Stored dataset items:
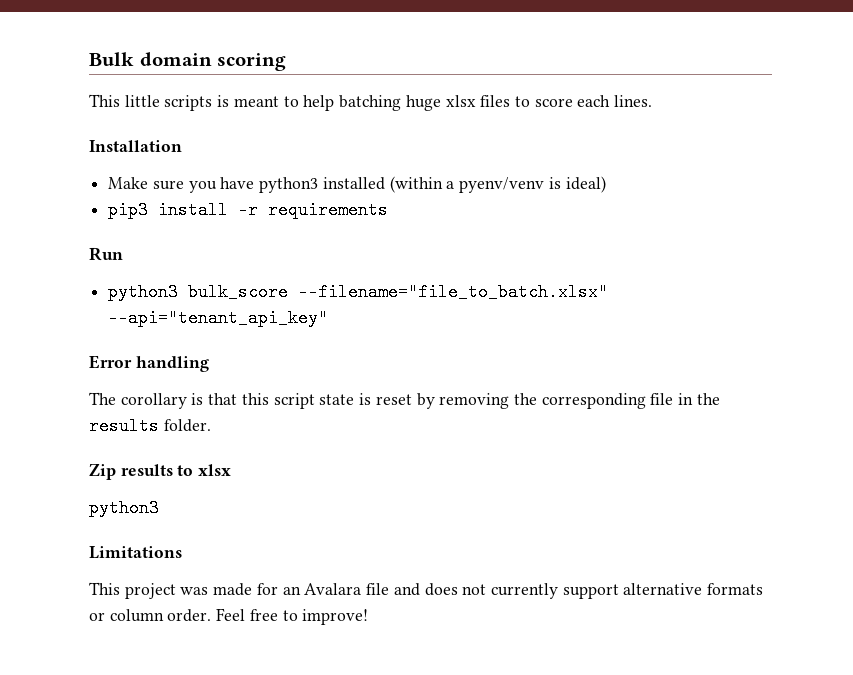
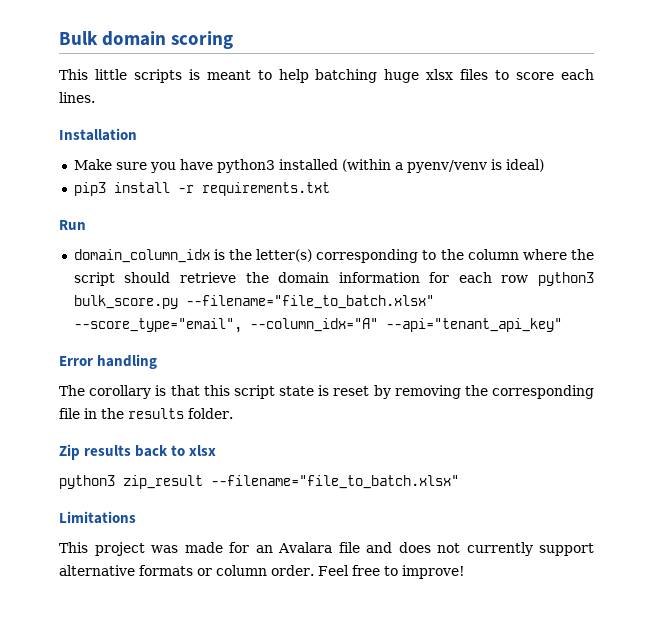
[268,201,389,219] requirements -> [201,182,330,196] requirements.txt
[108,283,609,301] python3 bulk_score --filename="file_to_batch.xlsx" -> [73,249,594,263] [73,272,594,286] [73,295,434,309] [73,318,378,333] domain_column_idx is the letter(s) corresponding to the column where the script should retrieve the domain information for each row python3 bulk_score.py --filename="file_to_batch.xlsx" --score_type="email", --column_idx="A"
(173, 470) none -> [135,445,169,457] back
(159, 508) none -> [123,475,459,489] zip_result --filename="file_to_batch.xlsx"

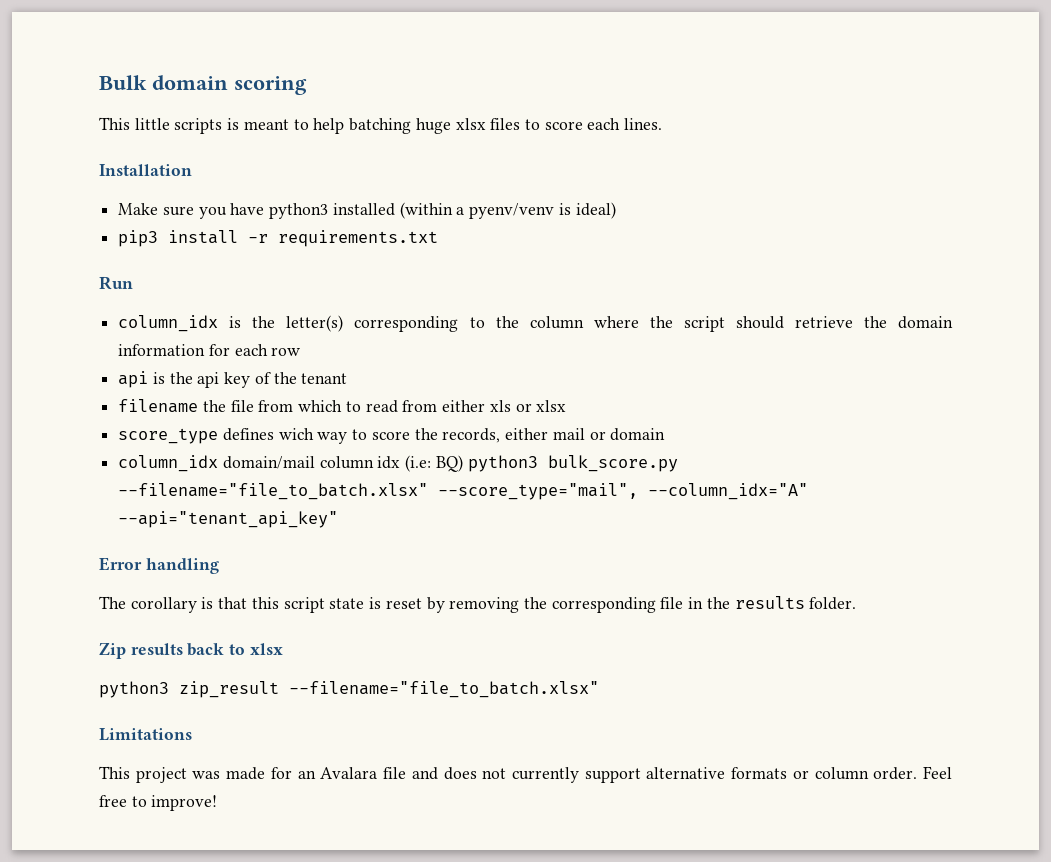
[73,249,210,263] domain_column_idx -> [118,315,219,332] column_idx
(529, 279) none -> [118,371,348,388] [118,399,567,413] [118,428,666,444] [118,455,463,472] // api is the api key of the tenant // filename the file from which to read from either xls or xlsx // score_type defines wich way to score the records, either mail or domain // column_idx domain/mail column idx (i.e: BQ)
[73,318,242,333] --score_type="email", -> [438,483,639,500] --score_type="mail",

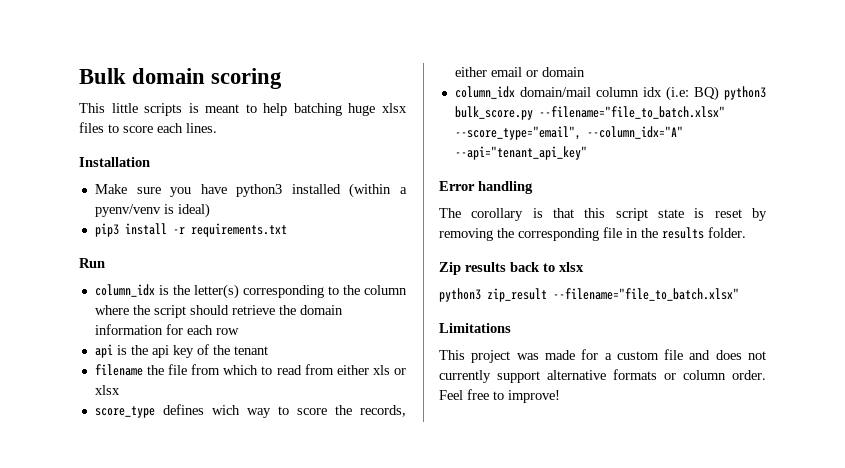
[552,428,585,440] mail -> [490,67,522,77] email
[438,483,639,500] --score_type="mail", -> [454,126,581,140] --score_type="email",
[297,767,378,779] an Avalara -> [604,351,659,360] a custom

**Required action**
Starting at the first line of the data, set down each line exactly until you have copied the line with "[73,249,210,263] domain_column_idx ->", but leave the pictures out.

**Task solution**
[268,201,389,219] requirements -> [201,182,330,196] requirements.txt
[108,283,609,301] python3 bulk_score --filename="file_to_batch.xlsx" -> [73,249,594,263] [73,272,594,286] [73,295,434,309] [73,318,378,333] domain_column_idx is the letter(s) corresponding to the column where the script should retrieve the domain information for each row python3 bulk_score.py --filename="file_to_batch.xlsx" --score_type="email", --column_idx="A"
(173, 470) none -> [135,445,169,457] back
(159, 508) none -> [123,475,459,489] zip_result --filename="file_to_batch.xlsx"

[73,249,210,263] domain_column_idx -> [118,315,219,332] column_idx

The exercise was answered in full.